------ LISTED ENTRIES
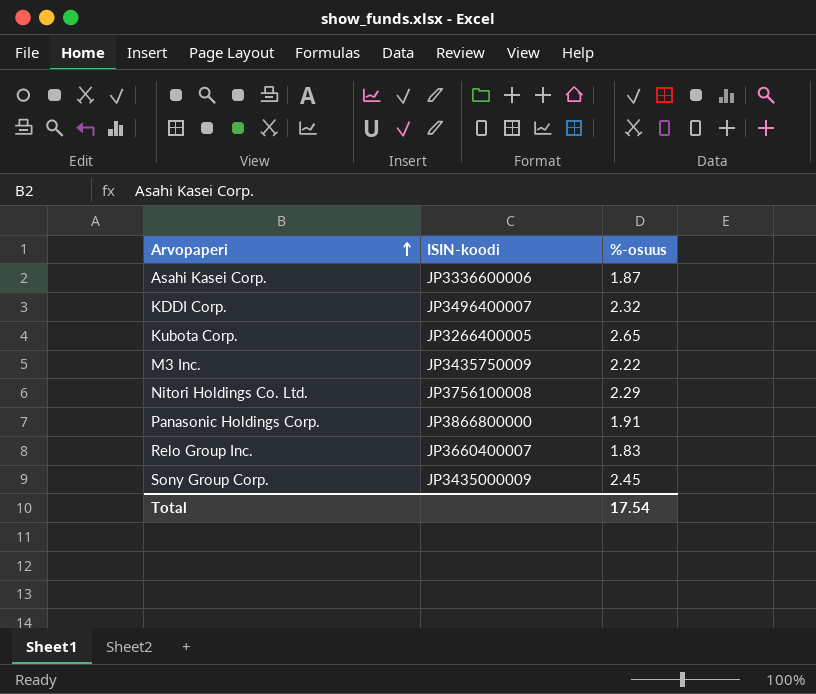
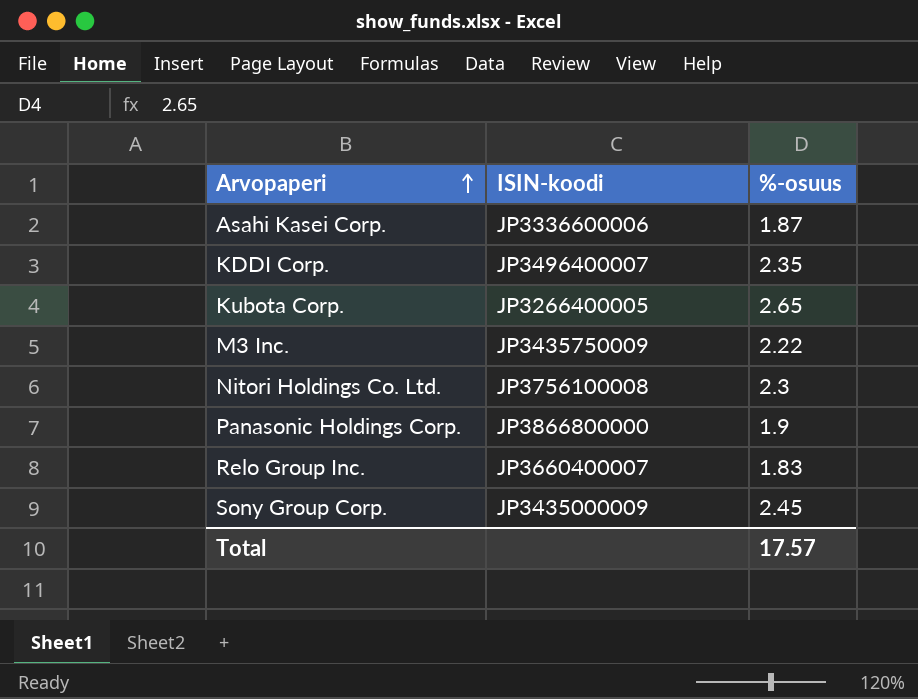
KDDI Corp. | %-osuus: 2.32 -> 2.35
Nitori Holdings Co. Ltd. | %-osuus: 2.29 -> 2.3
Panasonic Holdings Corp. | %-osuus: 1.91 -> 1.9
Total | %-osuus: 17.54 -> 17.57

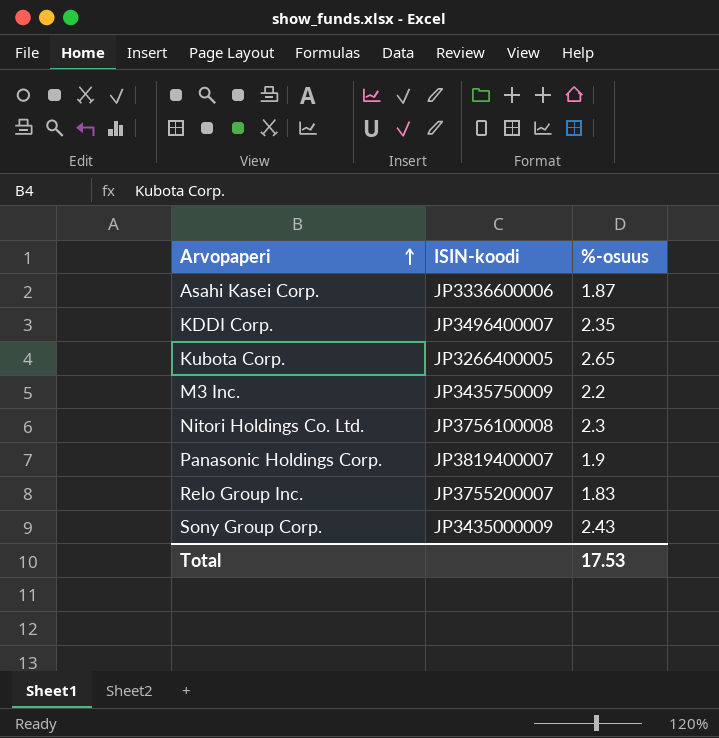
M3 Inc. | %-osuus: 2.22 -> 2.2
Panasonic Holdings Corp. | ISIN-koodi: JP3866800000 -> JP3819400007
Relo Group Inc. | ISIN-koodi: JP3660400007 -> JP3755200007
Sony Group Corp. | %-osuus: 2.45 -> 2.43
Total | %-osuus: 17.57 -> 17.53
------------
Every record must be set down again exactly; pictures do not belong in the copy.

RESPONSE TO THE TASK
KDDI Corp. | %-osuus: 2.32 -> 2.35
Nitori Holdings Co. Ltd. | %-osuus: 2.29 -> 2.3
Panasonic Holdings Corp. | %-osuus: 1.91 -> 1.9
Total | %-osuus: 17.54 -> 17.57

M3 Inc. | %-osuus: 2.22 -> 2.2
Panasonic Holdings Corp. | ISIN-koodi: JP3866800000 -> JP3819400007
Relo Group Inc. | ISIN-koodi: JP3660400007 -> JP3755200007
Sony Group Corp. | %-osuus: 2.45 -> 2.43
Total | %-osuus: 17.57 -> 17.53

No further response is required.